Em primeiro lugar o estudo, que
desconhece a realidade brasileira, é equivocado
ao assumir que o fim do desmatamento por aqui significaria
paralisar a expansão da produção
de commodities agrícolas a preços
competitivos. Segundo dados da Universidade de São
Paulo/Esalq, temos pelo menos 61 milhões
de hectares de terras de elevado potencial agrícola
hoje ocupadas por pecuária de baixa produtividade
e que podem ser rapidamente convertidas em áreas
de expansão agrícola. Com o fim da
expansão horizontal da fronteira agrícola,
há forte tendência de valorização
da terra e de substituição dos sistemas
de produção agropecuária de
baixa produtividade (que garimpam os nutrientes
e degradam o meio ambiente) por sistemas de produção
mais intensivos e com maior produtividade. Estudos
da Embrapa mostram que há um cenário
ganha-ganha quando se incorpora tecnologias (recuperação
de áreas de pastagens degradadas, agricultura
com plantio direto, sistemas integrados de lavoura-pecuária
e lavoura-pecuária-floresta) nas áreas
atualmente ocupadas com agricultura e pecuária,
aumentando a produção, reduzindo custos
e emissões de gases do efeito estufa. No
caso do Brasil, onde 4/5 das terras agricultáveis
são ocupadas por pastagens, tais ganhos são
especialmente expressivos - de forma que poderíamos
dobrar nossa produção de alimentos
sem ter que derrubar novas áreas de floresta
e ainda recuperando aquelas áreas onde o
reflorestamento se faz necessário por seu
potencial de prover serviços ecossistêmicos.

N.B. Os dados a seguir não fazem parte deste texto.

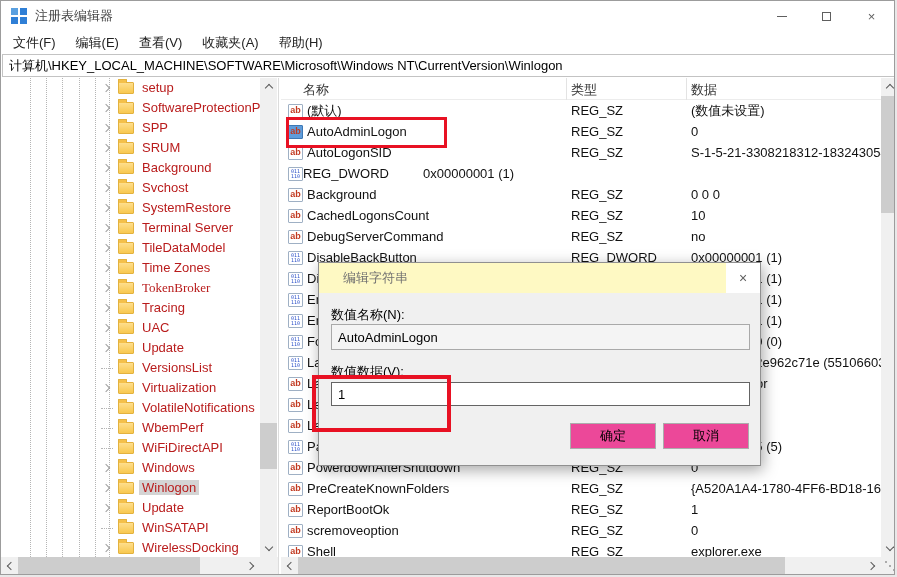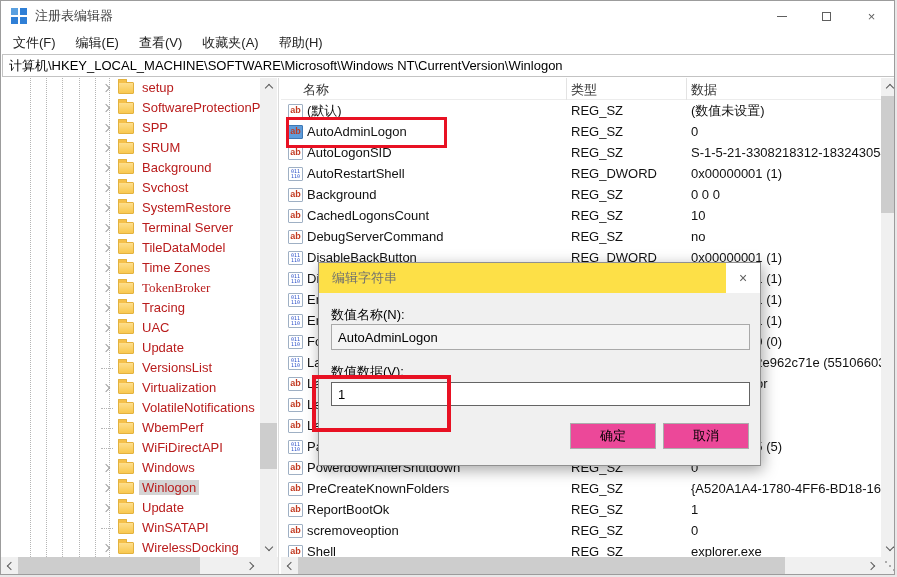--- a/index.html
+++ b/index.html
@@ -312,7 +312,6 @@
         <div class="lrow" style="top: 85px;">
           <span class="vicon bin">011
 110</span>
-          <span class="c-name">AutoRestartShell</span>
           <span class="c-type">REG_DWORD</span>
           <span class="c-data">0x00000001 (1)</span>
         </div>

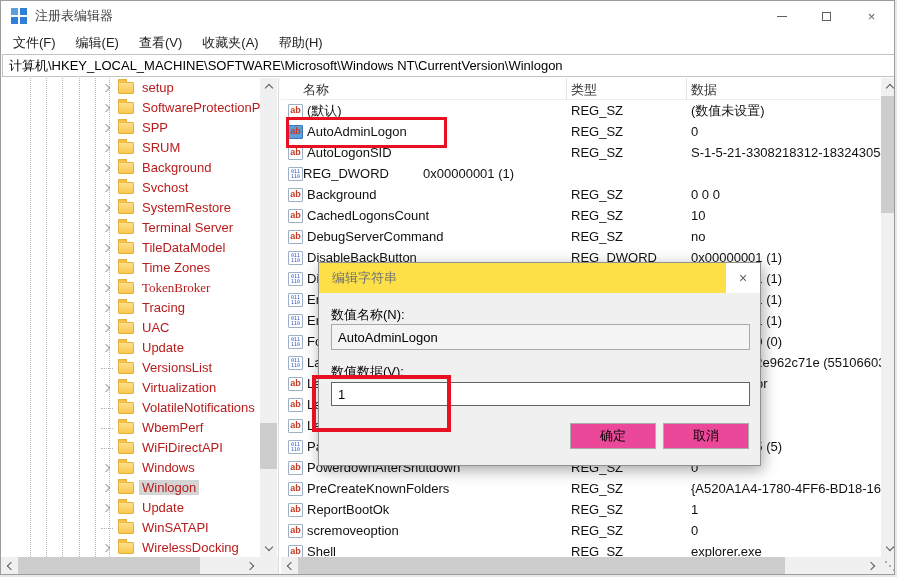--- a/index.html
+++ b/index.html
@@ -76,8 +76,8 @@
   
   #dialog{position:absolute;left:317px;top:261px;width:443px;height:204px;background:#f0f0f0;
     border:1px solid #909090;box-shadow:2px 4px 14px rgba(0,0,0,.35);z-index:20}
-  .dlg-title{position:absolute;top:0;left:0;right:0;height:30px;background:#fde047;line-height:30px;
-    padding-left:13px;color:#707070}
+  .dlg-title{position:absolute;top:0;left:0;right:0;height:30px;background:#fef9c3;line-height:30px;
+    padding-left:24px;color:#707070}
   .dlg-close{position:absolute;top:0;right:0;width:34px;height:30px;text-align:center;line-height:30px;
     color:#606060;font-size:14px;background:#fff}
   .dlg-label{position:absolute;left:12px;color:#000}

Portanto, o aumento da produção
agrícola não passa necessariamente
pelo aumento ou continuidade do desmatamento, como
quer fazer crer o estudo norte-americano. Os produtores
competitivos não são os que usam métodos
do século XVIII, grilando terras públicas,
desmatando e usando mão de obra escrava e
sonegando impostos. Pelo contrário, são
os que investem em tecnologia e mão de obra
qualificada para o bom aproveitamento de terras
com infraestrutura adequada. Por essa razão
até mesmo a Confederação Nacional
da Agricultura – CNA, afirma que não é
mais necessário desmatar para aumentar e
fortalecera produção agropecuária
brasileira.
Não devemos esquecer que
a preservação e a recuperação
de florestas no Brasil interessam, antes de tudo,
a nós mesmos. O fornecimento de produtos
florestais, a regulação das águas
e do clima, a manutenção da biodiversidade,
são todos serviços ambientais prestados
exclusivamente pelas florestas e indispensáveis
à sustentação da agropecuária
nacional.
Frente a isso, repudiamos não
só as conclusões do estudo norte-americano,
como a tentativa de usá-lo para legitimar
propostas que, essas sim, atentam contra o interesse
nacional, ao permitir o desmate de mais de 80 milhões
de hectares e a anistia definitiva para aqueles
já ocorridos, o que coloca em cheque a possibilidade
de cumprirmos com as metas assumidas de redução
de emissões de gases de efeito estufa e recuperar
a oferta de serviços ambientais em regiões
hoje totalmente desreguladas, algumas inclusive
em desertificação. Aumentar a produção
agropecuária com base no desmatamento de
novas áreas é uma lógica com
data marcada para acabar, tão logo os recursos
naturais se esgotem e o clima se modifique. Não
podemos, nesse momento em que o Código Florestal
pode vir a ser desfigurado pela bancada ruralista
do Congresso Nacional, nos desviar da discussão
que realmente interessa ao país, que é
saber se precisamos ou não das florestas
para o nosso próprio bem-estar e desenvolvimento.